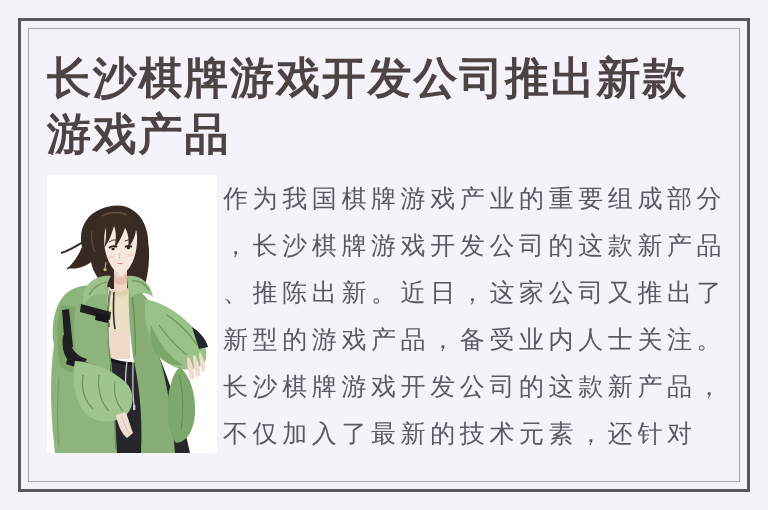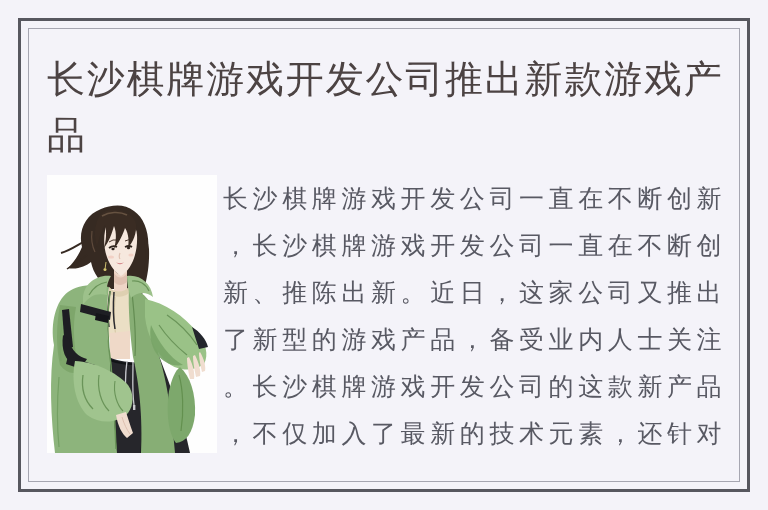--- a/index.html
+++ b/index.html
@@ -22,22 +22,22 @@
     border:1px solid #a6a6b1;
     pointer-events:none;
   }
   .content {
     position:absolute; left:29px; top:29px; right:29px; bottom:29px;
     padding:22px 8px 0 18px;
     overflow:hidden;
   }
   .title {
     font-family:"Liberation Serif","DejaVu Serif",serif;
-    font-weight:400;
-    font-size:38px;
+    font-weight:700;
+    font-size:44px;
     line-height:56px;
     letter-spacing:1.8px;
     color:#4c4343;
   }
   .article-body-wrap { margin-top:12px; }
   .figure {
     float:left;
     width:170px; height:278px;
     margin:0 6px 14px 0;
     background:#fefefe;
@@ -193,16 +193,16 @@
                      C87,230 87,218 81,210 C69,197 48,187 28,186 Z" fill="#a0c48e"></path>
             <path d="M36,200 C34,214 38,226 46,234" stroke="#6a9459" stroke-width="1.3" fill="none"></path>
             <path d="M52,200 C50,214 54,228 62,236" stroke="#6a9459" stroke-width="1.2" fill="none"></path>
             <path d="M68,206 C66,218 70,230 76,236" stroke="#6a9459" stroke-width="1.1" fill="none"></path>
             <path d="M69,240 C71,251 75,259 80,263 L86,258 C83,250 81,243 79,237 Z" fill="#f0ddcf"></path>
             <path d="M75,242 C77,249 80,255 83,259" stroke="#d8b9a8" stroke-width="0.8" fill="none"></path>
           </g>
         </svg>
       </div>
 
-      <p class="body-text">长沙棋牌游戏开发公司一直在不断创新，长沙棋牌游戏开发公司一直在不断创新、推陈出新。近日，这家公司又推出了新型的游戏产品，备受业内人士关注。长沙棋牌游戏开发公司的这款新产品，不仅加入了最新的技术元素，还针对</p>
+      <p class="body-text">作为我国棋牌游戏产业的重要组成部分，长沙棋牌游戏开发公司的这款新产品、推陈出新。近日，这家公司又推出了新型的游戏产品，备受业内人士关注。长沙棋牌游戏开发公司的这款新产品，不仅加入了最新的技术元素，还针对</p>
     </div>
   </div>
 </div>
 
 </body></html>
──────────────────────────────
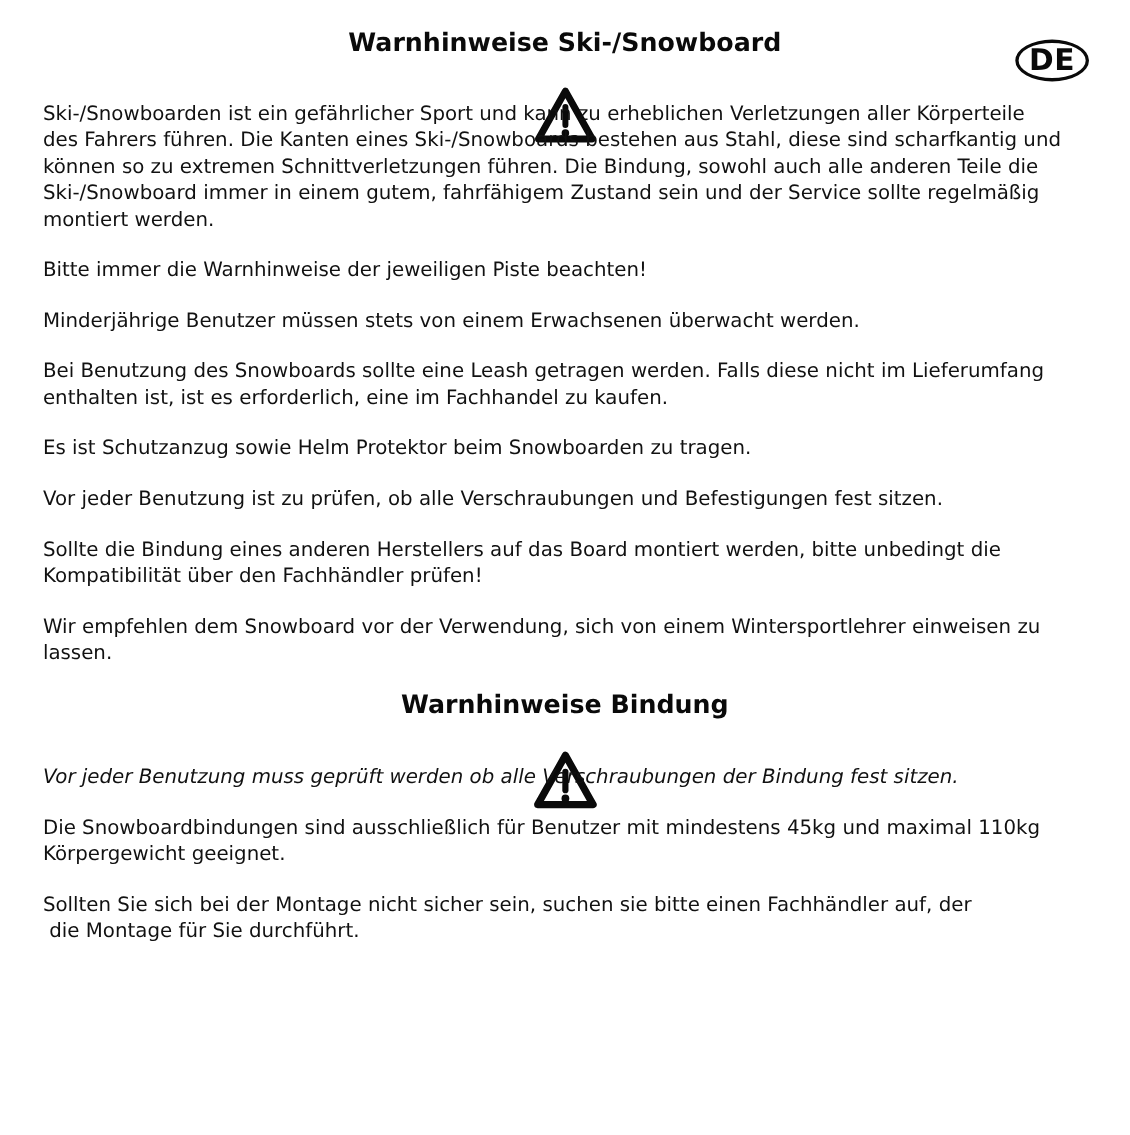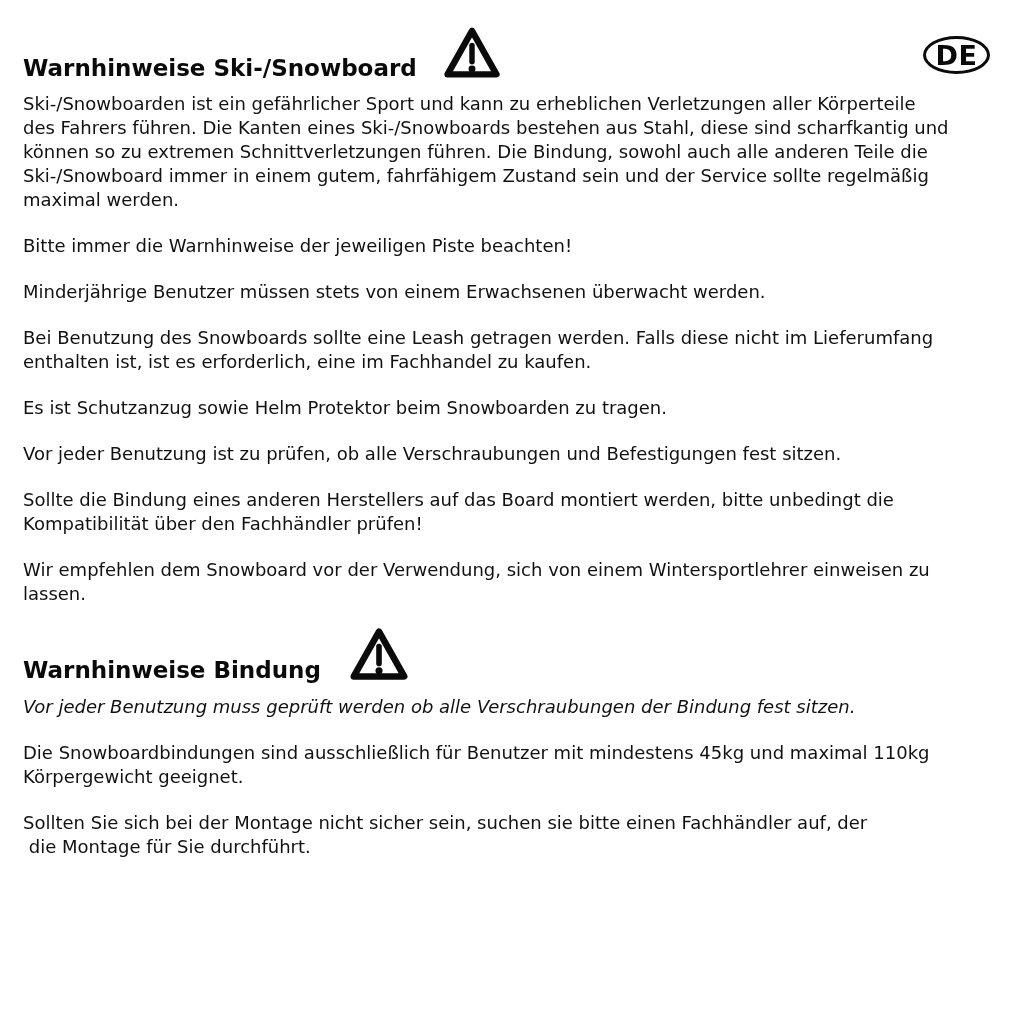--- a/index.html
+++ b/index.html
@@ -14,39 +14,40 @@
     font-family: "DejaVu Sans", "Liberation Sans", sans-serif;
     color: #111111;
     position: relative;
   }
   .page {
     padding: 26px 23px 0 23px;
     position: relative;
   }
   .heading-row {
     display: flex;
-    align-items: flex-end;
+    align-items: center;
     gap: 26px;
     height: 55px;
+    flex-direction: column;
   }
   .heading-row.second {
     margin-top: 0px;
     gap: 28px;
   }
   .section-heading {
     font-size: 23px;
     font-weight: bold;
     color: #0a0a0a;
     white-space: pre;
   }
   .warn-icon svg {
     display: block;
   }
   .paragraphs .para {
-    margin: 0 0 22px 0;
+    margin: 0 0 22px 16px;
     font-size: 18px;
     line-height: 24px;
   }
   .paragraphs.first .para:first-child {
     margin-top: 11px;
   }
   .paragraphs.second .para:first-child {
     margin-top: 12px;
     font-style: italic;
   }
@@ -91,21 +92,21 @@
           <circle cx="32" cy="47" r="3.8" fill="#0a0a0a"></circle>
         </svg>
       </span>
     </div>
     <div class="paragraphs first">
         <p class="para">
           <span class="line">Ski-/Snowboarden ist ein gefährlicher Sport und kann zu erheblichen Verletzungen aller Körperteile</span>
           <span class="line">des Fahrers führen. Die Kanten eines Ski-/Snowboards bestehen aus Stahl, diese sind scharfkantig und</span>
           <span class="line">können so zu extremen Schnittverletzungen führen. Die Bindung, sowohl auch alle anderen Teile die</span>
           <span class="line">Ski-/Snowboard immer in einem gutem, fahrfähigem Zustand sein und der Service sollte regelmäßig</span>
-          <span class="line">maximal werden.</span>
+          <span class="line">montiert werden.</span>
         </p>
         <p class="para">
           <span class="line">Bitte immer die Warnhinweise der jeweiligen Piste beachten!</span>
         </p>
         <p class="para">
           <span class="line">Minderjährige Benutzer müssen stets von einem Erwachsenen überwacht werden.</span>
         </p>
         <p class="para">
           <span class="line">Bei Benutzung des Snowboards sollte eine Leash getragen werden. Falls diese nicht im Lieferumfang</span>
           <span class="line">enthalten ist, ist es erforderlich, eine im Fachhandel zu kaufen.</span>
──────────────────────────────
WORK TO COMPLETE
The answer should consist of all lines from the records above that hold the word "werden".

EXERCISE SOLUTION
-          <span class="line">maximal werden.</span>
+          <span class="line">montiert werden.</span>
           <span class="line">Minderjährige Benutzer müssen stets von einem Erwachsenen überwacht werden.</span>
           <span class="line">Bei Benutzung des Snowboards sollte eine Leash getragen werden. Falls diese nicht im Lieferumfang</span>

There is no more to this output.